Elsewhere, over the weekend, East Dance played host to heavyweights Fatboy Slim, Carl Cox, Professor Green and Pete Tong as well as memorable live appearances from Ke$ha, Fenech-Soler and Azari & III. Away from the main stages, the Kidz Field – this year playing host to tot heroes The Gruffalo and Rastamouse – was a world of inspiring invention, bustling with kid-friendly mayhem. In the Circus tent, No Fit State Circus redefined the genre with their frenetic and jaw-dropping show.

Down in the late-night corner, a new one-way system was introduced after hours to ease revellers through the distorted wonderland of the south-east corner of the site. There, apocalyptic Arcadia impressed with its mesmerising fire shows on the new fully-animated 360 degree stage. Block9 again hosted an alternative reality, spiked with the surreal: its surging nightclubs and pounding house-parties set in crumbling inner-city towerblocks, built from scratch in a farmer’s field. While over the railway track, the dystopian future-themed Shangri-La enticed and seduced as a neon-lit pleasuredome.

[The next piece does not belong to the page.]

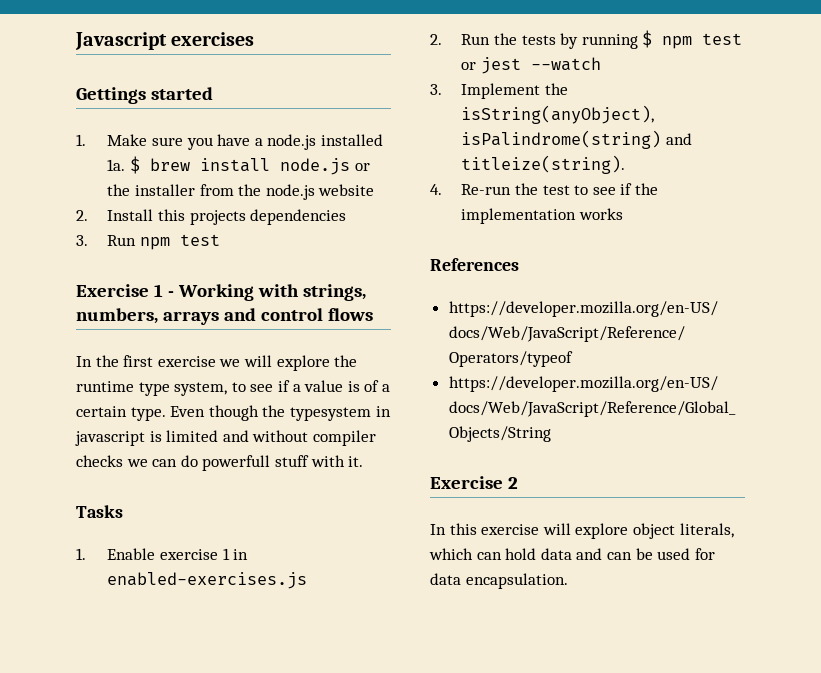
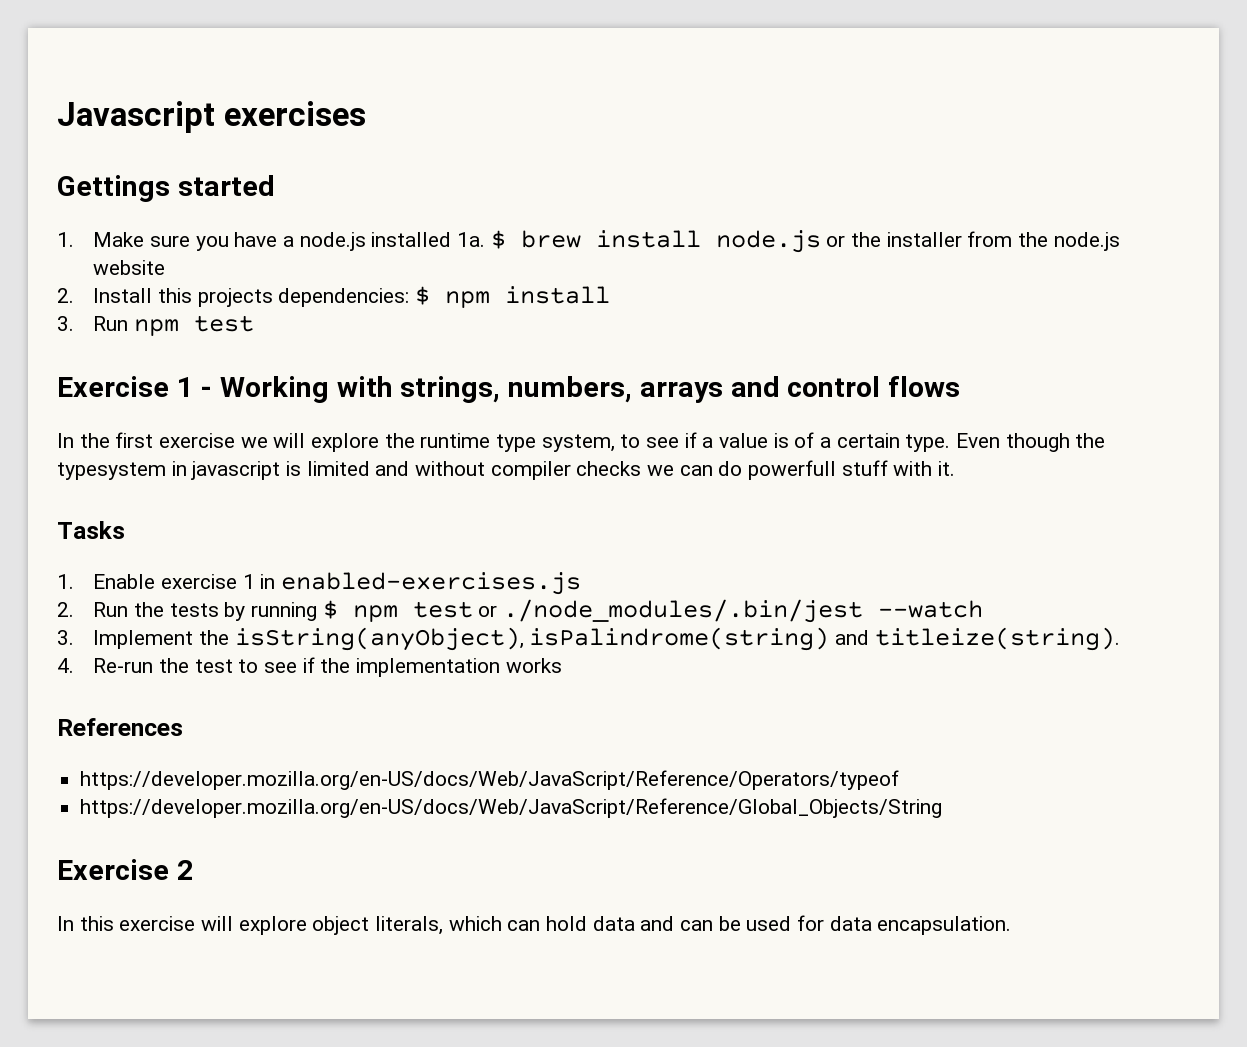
[250,209,347,225] dependencies -> [278,286,611,308] dependencies: $ npm install
[480,57,521,74] jest -> [503,599,864,623] ./node_modules/.bin/jest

Of course Glastonbury is not just about hedonistic abandon. Mind-altering Green-themed debates and inspiring talks from the likes of Tony Benn and Clare Solomon rocked Billy Bragg’s Left Field. And throughout the Festival, over £2 million was raised for WaterAid, Greenpeace, Oxfam as well as other local good causes. Up in the Park, the White Ribbon Alliance were again raising the plight of mothers and the right for safe childbirth throughout the world.

For young tykes and Pixar fans, the Pilton Palais Cinema was the only place to be on Sunday morning; the tent was filled to the rafters for the UK’s first screening of 3D high-octane extravaganza Cars 2. The Pyramid stage opened with the stirring baritones of Port Isaac’s Fisherman’s Friends. Later on the main stage, Laura Marling’s sassy timeless folk echoed the heady warmth of the afternoon. Paul Simon resurrected his hits to the packed banks of the Pyramid Stage field while on the Other Stage, TV On The Radio brought a refreshing blast of spiky alt rock.

Later in the valley, as Pyramid headliner Beyoncé belted-out bootilicious platinum chart-toppers, on the Other Stage, Queens Of The Stone Age offered a raucous adrenalin-fuelled antidote to Mrs Z’s feisty tunes. Above the writhing bacchian mass, up on the sloping hillsides, the enchanting wonky world of The Park was perfectly soundtracked by Sunday night’s headliner, Welsh psychedelic pop-meister Gruff Rhys. From there, high over the site the picture was perfect. Pastel skies prevailed as a crystalline sun set on another great year.

2011 - Attendance 135,000 Weekend Tickets, 37,500 passes (for crew, performers, stewards, traders etc,) and 5,000 Sunday Tickets. Ticket price was £195.